A generalized control model for man-machine production systems with disturbances

A control model for a two-level man-machine production system is considered. The system comprises a section and several production units. Within the planning horizon the section is faced with manufacturing several different products with planned target amounts. Each unit can manufacture all kinds of products. In the course of manufacturing, each unit utilizes different types of non-consumable resources which may be reallocated among the units. Each production unit can manufacture a product at several possible speeds which correspond to one and the same resource capacities. Those speeds depend only on the degree of intensity of manufacturing and are subject to random disturbances. To carry out the process of manufacturing, the products have to be rescheduled among the units. This means that for each unit and for each product assigned to that unit the corresponding planned amount and the planning horizon have to be determined. Controlling the system is carried out at two levels: the section level and the unit level. At the unit level all production units are controlled separately.
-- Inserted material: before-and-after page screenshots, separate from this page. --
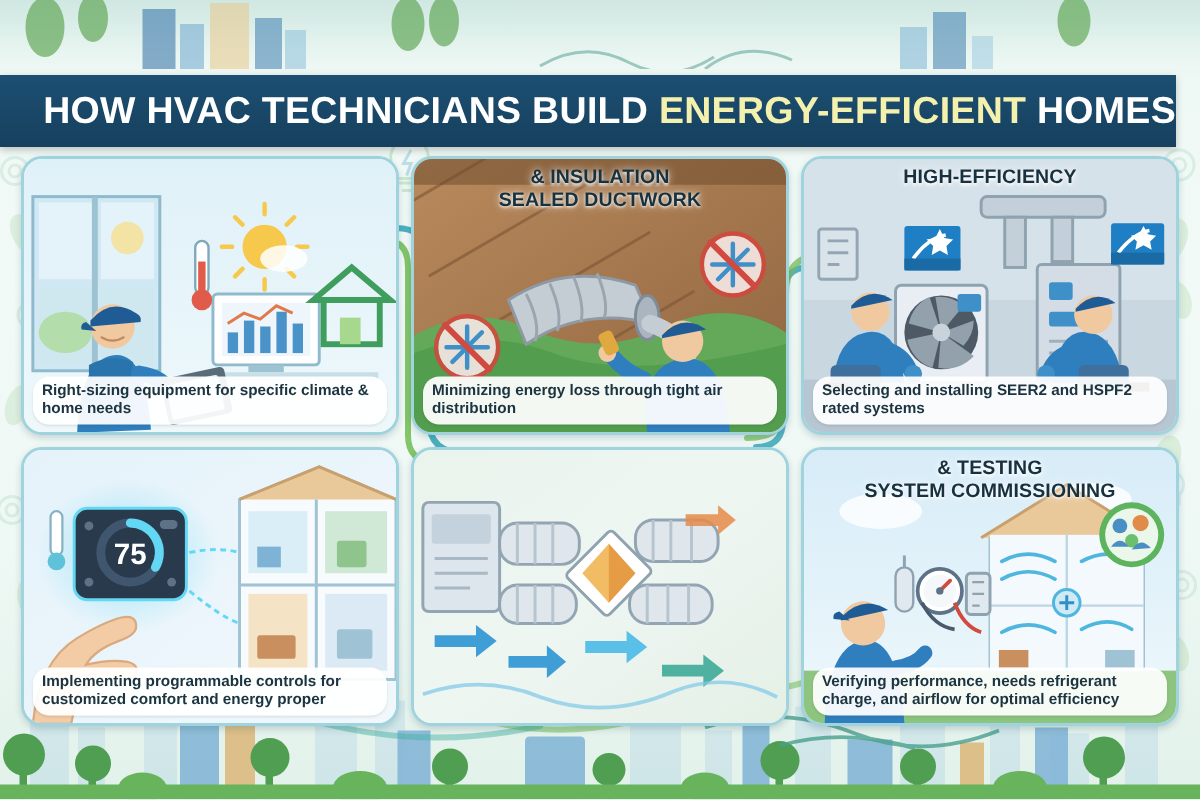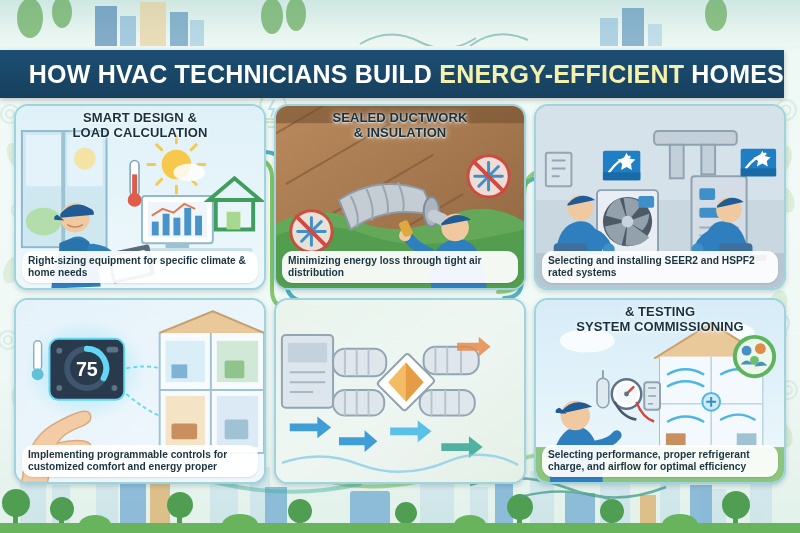"SMART DESIGN &" div.card-title { html: <div> <div>SMART DESIGN &amp;</div> <div>LOAD CALCULATION</div> </div> -> none }
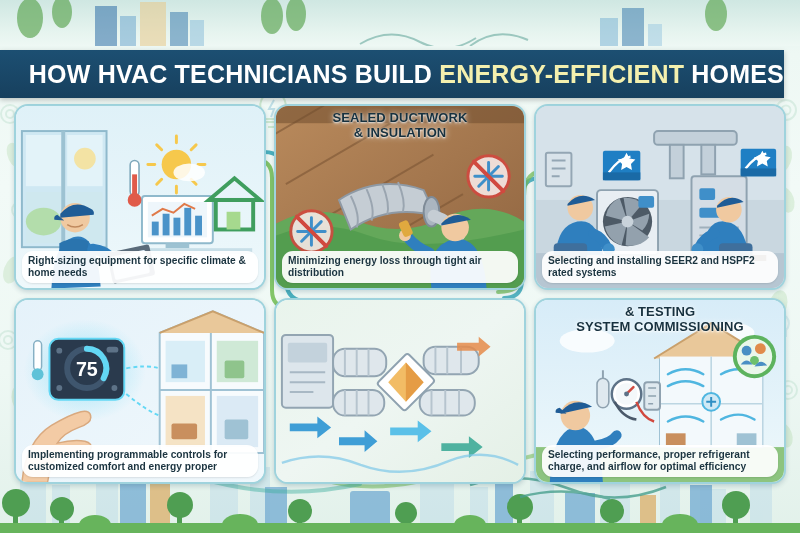"HIGH-EFFICIENCY" div { html: none -> <div>HIGH-EFFICIENCY</div> }
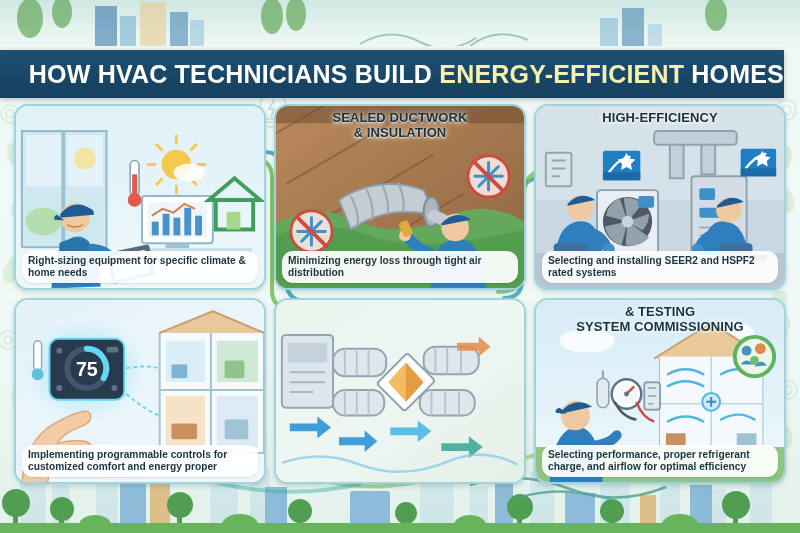"SEALED DUCTWORK" div { order: before "& INSULATION" -> after "& INSULATION" }
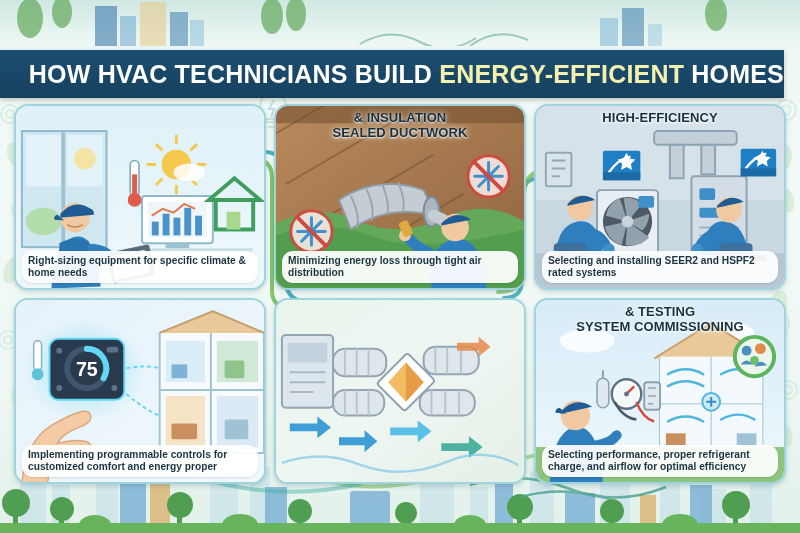"Selecting performance, proper" div.card-caption { text: Selecting performance, proper -> Verifying performance, needs }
For each unit and for each product manufactured by that unit decision-making centers on determining: (i) control points to observe the product's output; (ii) the speeds to manufacture the product. If at a routine control point it is anticipated that a unit is unable to meet its deadline on time, emergency is called. The section level is then faced with the problem of both resource and target amount reallocation among the units. New resource capacities and target amounts for each product and each production unit are decision variables to be determined. The objective is to maximize the probability of the slowest unit to accomplish the planned amounts of its products by the due date. The problem is too difficult to obtain a precise or even an approximate solution. Heuristic algorithms are outlined on both levels. The model's performance is verified via extensive simulation.